Standardized Evaluation Framework

This benchmark supports multiple evaluation perspectives, including comparisons between open-source and closed-source models, comparisons across different Agent frameworks (such as mini-SWE-agent), and cost-effectiveness analysis. In SWE-bench evaluation, Agent frameworks serve as the interaction layer between models and code repositories. Rather than generating code in a single pass, Agents simulate a developer's workflow: browsing file structures, searching relevant code, reading documentation, editing files, running tests, and iteratively modifying based on feedback. Different Agent frameworks vary in tool design, prompting strategies, and interaction loops, and these design choices significantly impact final task resolution rates. This provides the industry with a unified measurement standard.

Summary and Outlook

SWE-bench Multilingual fills the gap in multilingual AI programming evaluation. Its 300 tasks from real projects provide a rigorous and practical assessment framework.
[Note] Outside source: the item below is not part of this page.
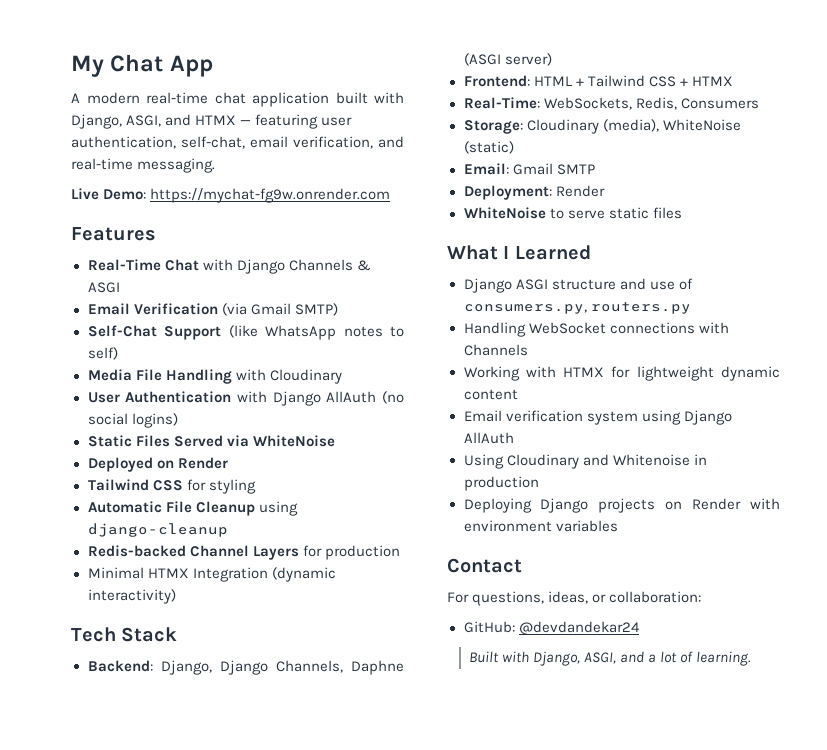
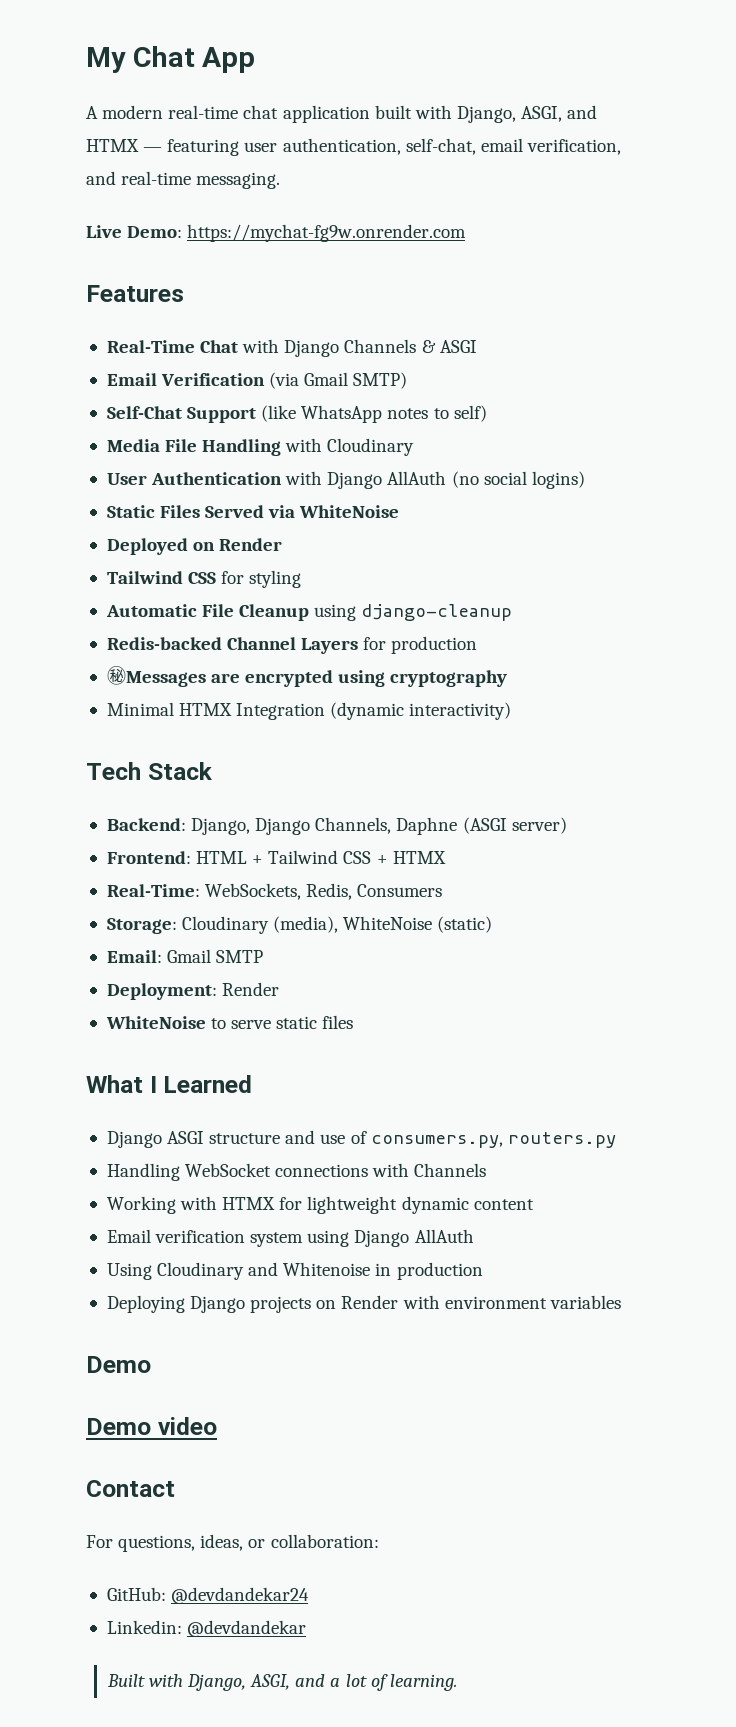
+ ㊙Messages are encrypted using cryptography
  Deploying Django projects on Render with environment variables
+ Demo
+ Demo video
+ Linkedin: @devdandekar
As more models participate in evaluation, we will gain deeper insights into AI's multilingual programming capabilities.

For developers, paying attention to how models perform in their frequently used languages will help select the most suitable AI programming tools. For researchers, this benchmark highlights challenges that still need to be overcome in multilingual code generation. In the future, as more languages (such as Kotlin, Swift, Scala, etc.) and more task types (such as cross-language interoperability and multi-repository collaboration) are added, SWE-bench Multilingual is poised to become the gold standard for evaluating AI programming capabilities.